In 1920, Henry meets with John D. Rockefeller, who reveals that Grander is Virginia Dare and Abraham Lincoln is still alive, having survived his suicide attempt and later fought in the Battle of Belleau Wood. Henry reunites and reconciles with Lincoln, who joins him on government missions that include investigating the Osage Indian murders and the Lindbergh kidnapping, fighting the Ku Klux Klan, and serving among Eliot Ness' Untouchables.

In 1937, President Franklin D. Roosevelt orders Henry and Lincoln to assassinate Adolf Hitler. They travel to Berlin disguised in SS uniforms and plant a bomb beneath the stage at the Berlin Sportpalast, but it fails to detonate. As they return to America aboard the Hindenburg they are ambushed by Virginia Dare. Henry is forced to set the Hindenburg ablaze to enable their escape and presumes Virginia dead. Henry and Lincoln subsequently serve in World War II.

In 1953, Henry meets Howard Hughes and learns he is a vampire, having been resurrected after his 1946 plane crash at the request of the government. Hughes explains that he is attempting to cure vampirism through his new medical research organization and persuades Henry to invest. Hughes ultimately dies for the final time in 1976 after failed experiments on himself.

In 1959, Virginia Dare collaborates with the Soviet Union to make Lee Harvey Oswald into a sleeper agent. Four years later, Oswald assassinates John F. Kennedy before Virginia orders Jack Ruby to kill him in turn. When Virginia visits the Parkland Memorial Hospital morgue to confirm Oswald's death, Henry and Lincoln ambush her. Lincoln is killed in the ensuing battle, but Henry succeeds in killing Virginia. Grieving the deaths of both Lincoln and Kennedy, he angrily resigns from government service and spends the next thirty years in isolation.

In 1998, Henry is visited by Alexei Romanov, who survived his family's murder after Rasputin turned him into a vampire. Alexei explains that the Union of Vampires has been reconstituted and urges Henry to rejoin its cause, but Henry declines. Following the September 11 attacks, however, Henry reflects on Lincoln's journals and examines Alexei's card, suggesting he may reconsider his retirement.

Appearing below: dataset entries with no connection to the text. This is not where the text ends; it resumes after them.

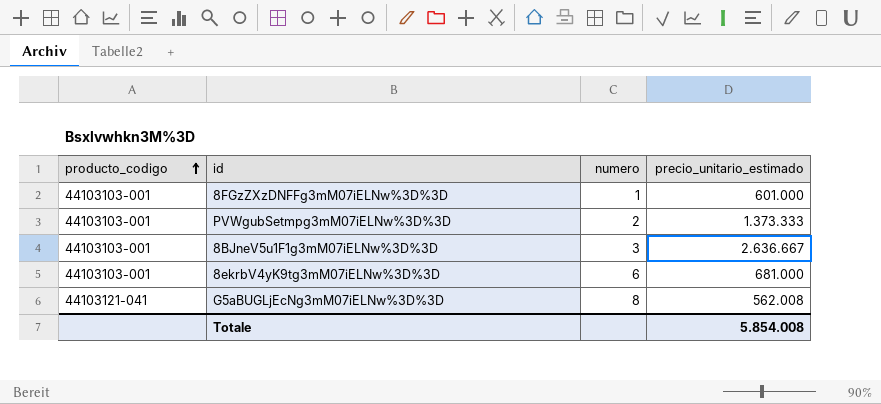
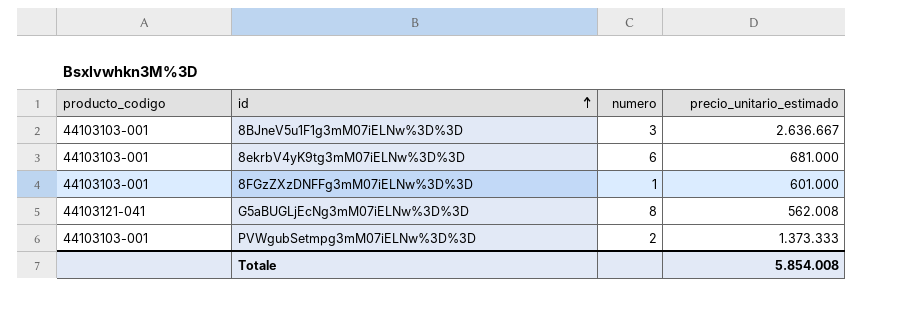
row order: producto_codigo ascending -> id ascending

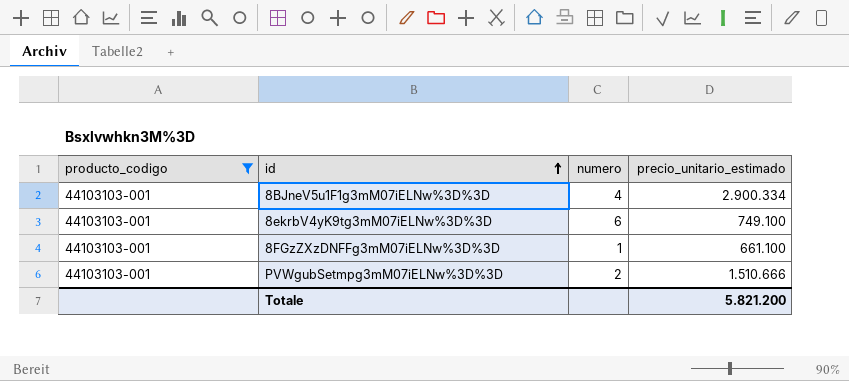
filter: none -> producto_codigo = 44103103-001
8BJneV5u1F1g3mM07iELNw%3D%3D | numero: 3 -> 4
8BJneV5u1F1g3mM07iELNw%3D%3D | precio_unitario_estimado: 2.636.667 -> 2.900.334
8ekrbV4yK9tg3mM07iELNw%3D%3D | precio_unitario_estimado: 681.000 -> 749.100
8FGzZXzDNFFg3mM07iELNw%3D%3D | precio_unitario_estimado: 601.000 -> 661.100
PVWgubSetmpg3mM07iELNw%3D%3D | precio_unitario_estimado: 1.373.333 -> 1.510.666
Totale | precio_unitario_estimado: 5.854.008 -> 5.821.200

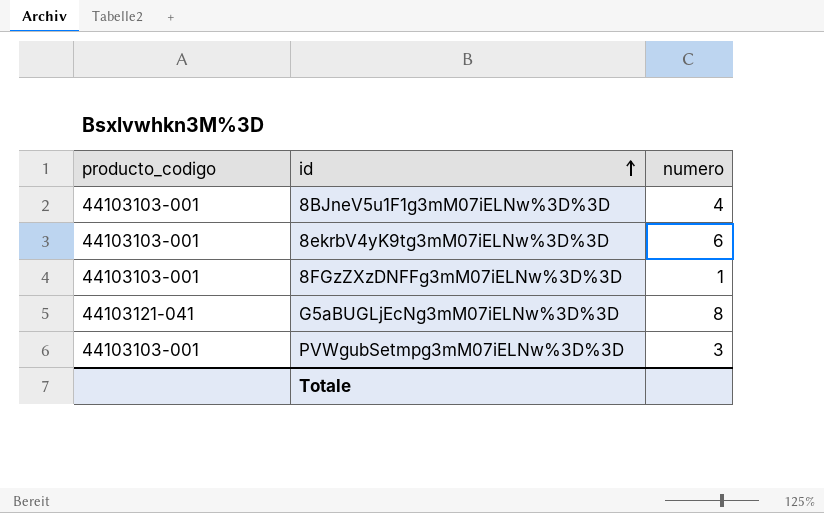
filter: producto_codigo = 44103103-001 -> none
column precio_unitario_estimado | position: 4 -> none
PVWgubSetmpg3mM07iELNw%3D%3D | numero: 2 -> 3

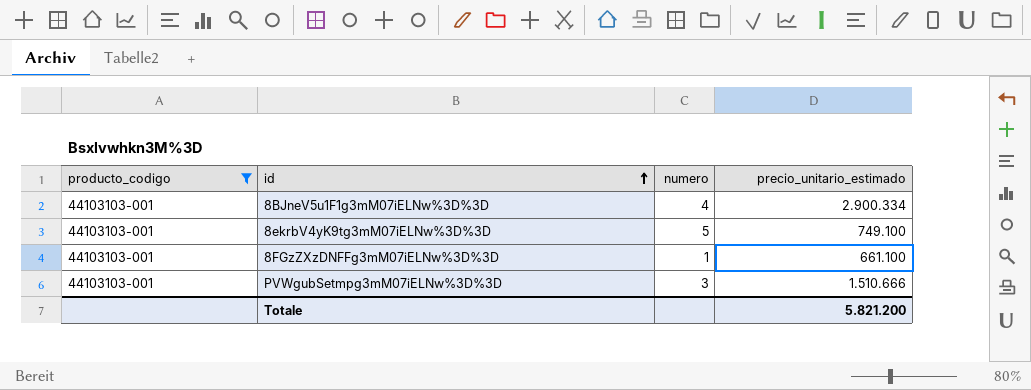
filter: none -> producto_codigo = 44103103-001
column precio_unitario_estimado | position: none -> 4
8ekrbV4yK9tg3mM07iELNw%3D%3D | numero: 6 -> 5

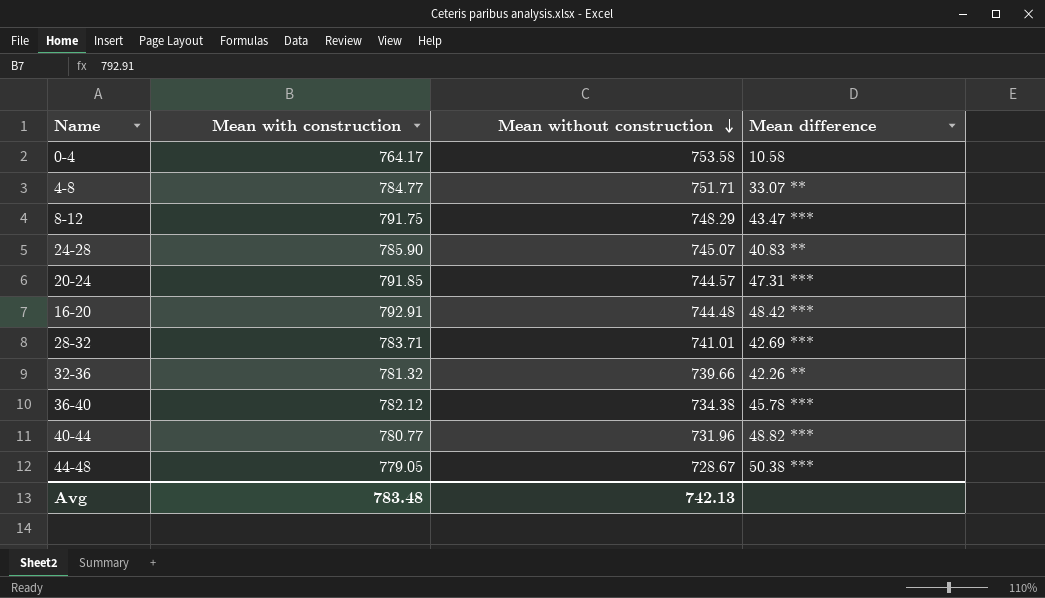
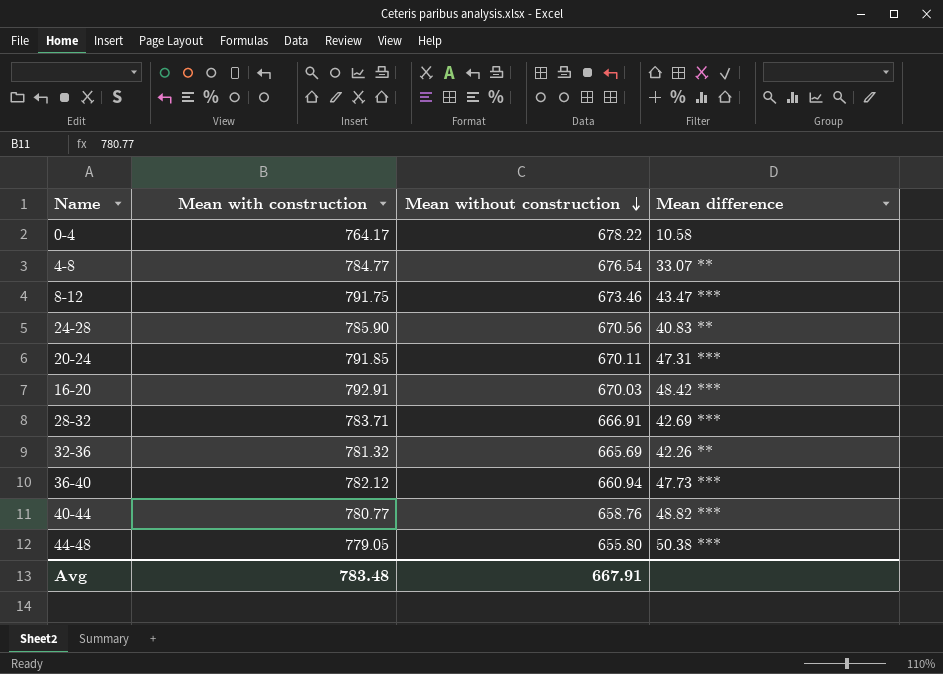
0-4 | Mean without construction: 753.58 -> 678.22
4-8 | Mean without construction: 751.71 -> 676.54
8-12 | Mean without construction: 748.29 -> 673.46
24-28 | Mean without construction: 745.07 -> 670.56
20-24 | Mean without construction: 744.57 -> 670.11
16-20 | Mean without construction: 744.48 -> 670.03
28-32 | Mean without construction: 741.01 -> 666.91
32-36 | Mean without construction: 739.66 -> 665.69
36-40 | Mean without construction: 734.38 -> 660.94
36-40 | Mean difference: 45.78 *** -> 47.73 ***
40-44 | Mean without construction: 731.96 -> 658.76
44-48 | Mean without construction: 728.67 -> 655.80
Avg | Mean without construction: 742.13 -> 667.91

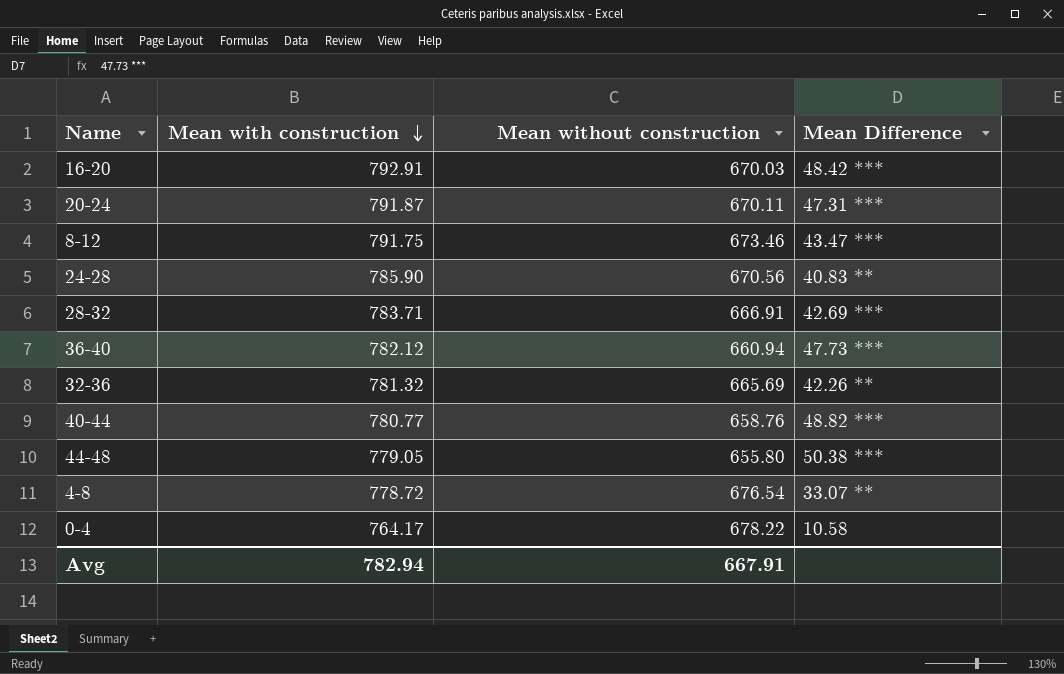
row order: Mean without construction descending -> Mean with construction descending
column name: Mean difference -> Mean Difference
20-24 | Mean with construction: 791.85 -> 791.87
4-8 | Mean with construction: 784.77 -> 778.72
Avg | Mean with construction: 783.48 -> 782.94

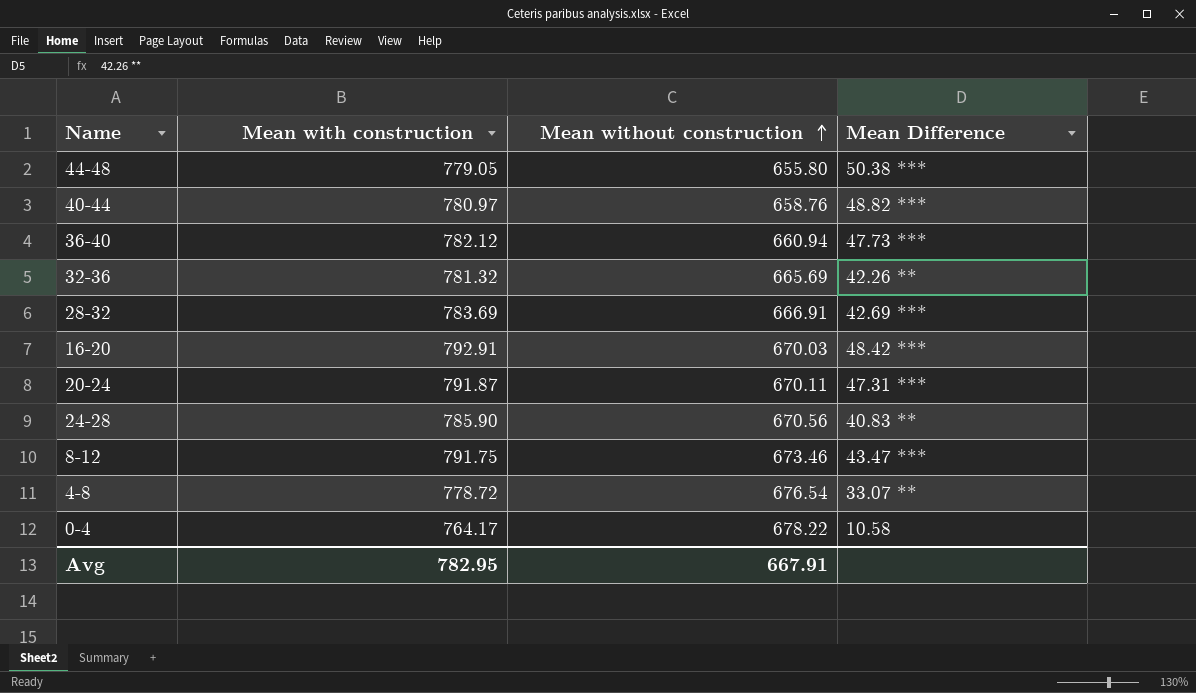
row order: Mean with construction descending -> Mean without construction ascending
40-44 | Mean with construction: 780.77 -> 780.97
28-32 | Mean with construction: 783.71 -> 783.69
Avg | Mean with construction: 782.94 -> 782.95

== Television adaptation ==
In October 2018, it was announced that NBC had given a "script commitment plus penalty" to a television adaptation of the novel from author Seth Grahame-Smith, David Katzenberg, Terry Matalas, and 20th Century Fox Television. Matalas will write the potential series and executive-produce alongside Grahame-Smith and Katzenberg. It was to be on Quibi, but with the shuttering of Quibi, there is no update on the show.